MNIST dataset

The following example aims to point out the differences between the inferred topics of LDA and fsLDA. We decided to use the MNIST database which is a dataset of 70000 handwritten digits, in order to make the topics visualization more fancy!!! Both models are trained using the console applications that are thoroughly explained in the corresponding documentation page.

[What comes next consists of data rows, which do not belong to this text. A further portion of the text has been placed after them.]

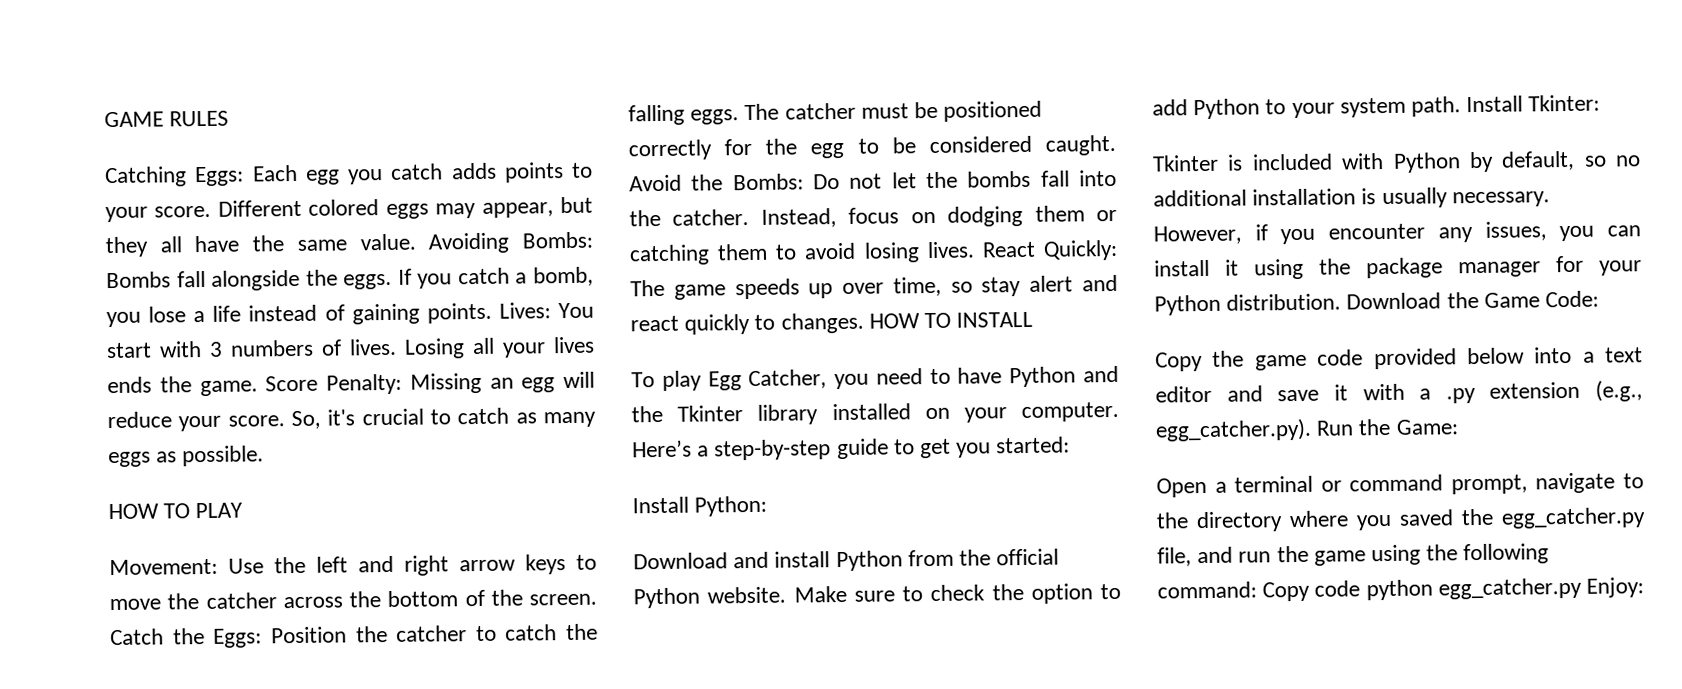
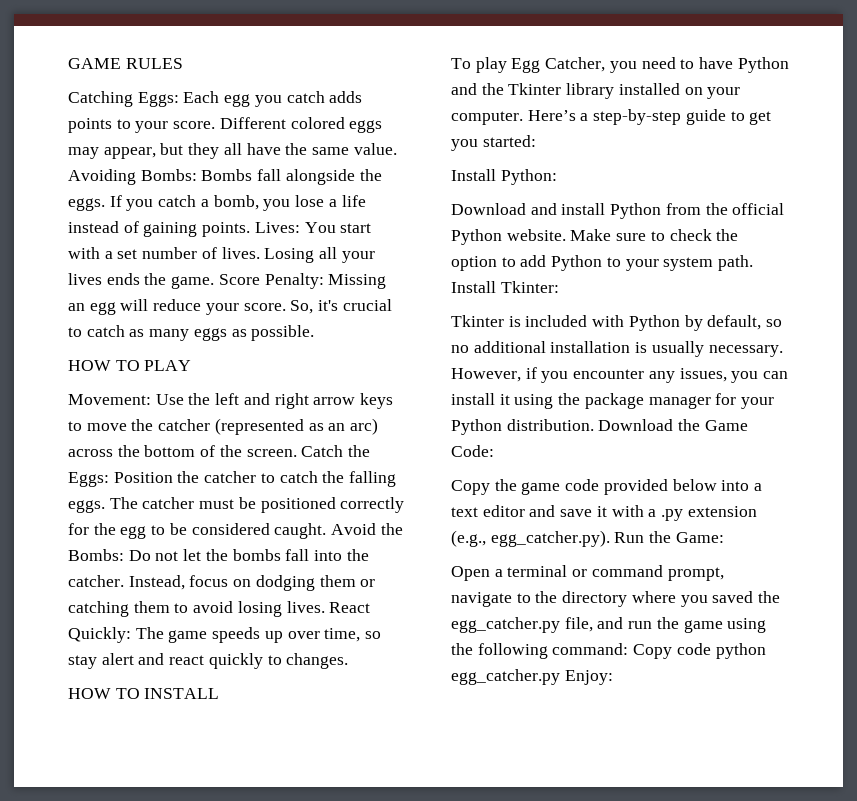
- Lives: You start with 3 numbers of lives.
+ Lives: You start with a set number of lives.
- Movement: Use the left and right arrow keys to move the catcher across the bottom of the screen.
+ Movement: Use the left and right arrow keys to move the catcher (represented as an arc) across the bottom of the screen.
- React Quickly: The game speeds up over time, so stay alert and react quickly to changes. HOW TO INSTALL
+ React Quickly: The game speeds up over time, so stay alert and react quickly to changes.
+ HOW TO INSTALL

The console applications that are used in this example expect and save data in numpy format. We have already transformed the MNIST dataset to numpy format and you can download it if you copy and paste the following instructions in a terminal.

$ cd /tmp
$ wget "http://ldaplusplus.com/files/mnist.tar.gz"
$ tar -zxf mnist.tar.gz

Inspect MNIST dataset

We untar the mnist.tar.gz and load the extracted file, which corresponds to the training data, into a python session to inspect them.

In [1]: import numpy as np

# We load the training set
In [2]: with open("mnist_train.npy", "rb") as f:
   ...:     X_train = np.load(f)
   ...:     y_train = np.load(f)

# Print the shapes of X_train and y_train 
In [3]: X_train.shape
Out[3]: (784, 60000)

In [4]: y_train.shape
Out[4]: (60000,)

We observe that the training set is an array of size (784, 60000). All images in this dataset are $28\times28$ images, thus the first dimension is 784 (28*28=784), while the second dimension refers to the number of the training samples, which is 60000.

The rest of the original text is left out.